▸ **EXERCISE**
Look through the entries for the string "solid" and copy every line where it shows up.

▸ **DATA EXTRACTS**
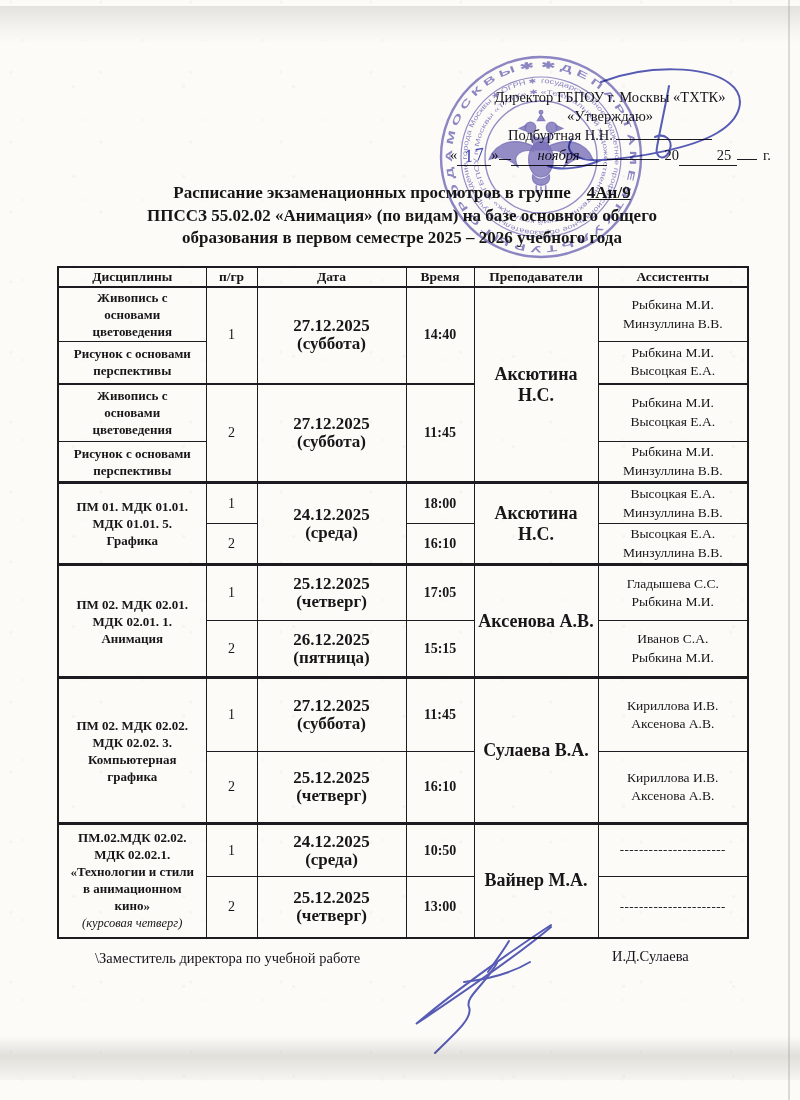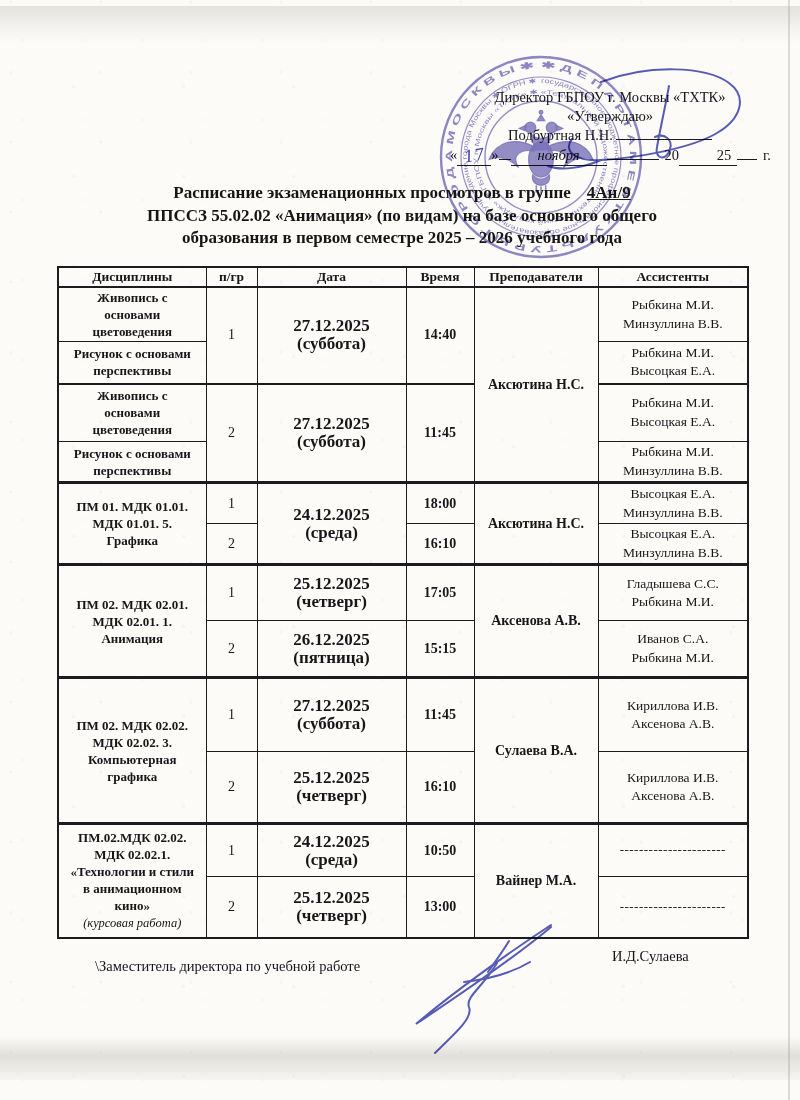--- a/index.html
+++ b/index.html
@@ -55,31 +55,31 @@
   table.sched{border:2.5px solid #1c1c20;}
   .sched td,.sched th{border:1.5px solid #1c1c20;padding:1px 2px;text-align:center;
         vertical-align:middle;overflow:hidden;}
   .sched th{font-size:13.5px;font-weight:bold;border-bottom-width:2px;}
   .sched tr.tt td{border-top-width:3px;}
   .sched tr.mid td{border-top-width:2px;}
   td.d{font-weight:bold;font-size:13px;line-height:17px;}
   td.g{font-size:14px;}
   td.dt{font-weight:bold;font-size:17px;line-height:18px;}
   td.tm{font-weight:bold;font-size:14px;}
-  td.tc{font-weight:bold;font-size:14px;}
+  td.tc{font-weight:bold;font-size:18px;}
   td.as{font-size:13.5px;line-height:18.5px;}
   td.as.dash{letter-spacing:.5px;font-size:13px;}
   .note{font-weight:normal;font-style:italic;font-size:12.5px;}
   tr.rh{height:14px;margin-left:44px;} tr.ra{height:53px;} tr.rb{height:42px;} tr.rc{height:58px;}
   tr.rd{height:36px;} tr.re{height:34px;} tr.rf{height:35px;} tr.rg{height:56px;}
   tr.rhh{height:57px;} tr.ri{height:74px;} tr.rj{height:72px;} tr.rk{height:53px;}
   tr.rl{height:61px;}
 
   
-  .footer-left{position:absolute;left:95px;top:950px;font-size:14.5px;color:#15141c;margin-top:8px;}
+  .footer-left{position:absolute;left:95px;top:950px;font-size:14.5px;color:#15141c;}
   .footer-right{position:absolute;left:612px;top:948px;font-size:14.5px;color:#15141c;}
 </style>
 </head>
 <body>
 
 <div class="page">
   <div class="band-top"></div>
   <div class="band-bottom"></div>
   <div class="edge-right"></div>
 
@@ -213,21 +213,21 @@
     <tr class="rj">
       <td class="g">2</td>
       <td class="dt">25.12.2025<br>(четверг)</td>
       <td class="tm">16:10</td>
       <td class="as">Кириллова И.В.<br>Аксенова А.В.</td>
     </tr>
 
     <tr class="rk tt">
       <td class="d" rowspan="2">
         <span>ПМ.02.МДК 02.02.<br>МДК 02.02.1.<br>«Технологии и стили<br>в анимационном<br>кино»</span><br>
-        <span class="note">(курсовая работа)</span>
+        <span class="note">(курсовая четверг)</span>
       </td>
       <td class="g">1</td>
       <td class="dt">24.12.2025<br>(среда)</td>
       <td class="tm">10:50</td>
       <td class="tc" rowspan="2">Вайнер М.А.</td>
       <td class="as dash">----------------------</td>
     </tr>
     <tr class="rl">
       <td class="g">2</td>
       <td class="dt">25.12.2025<br>(четверг)</td>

▸ **YOUR SOLUTION**
   table.sched{border:2.5px solid #1c1c20;}
   .sched td,.sched th{border:1.5px solid #1c1c20;padding:1px 2px;text-align:center;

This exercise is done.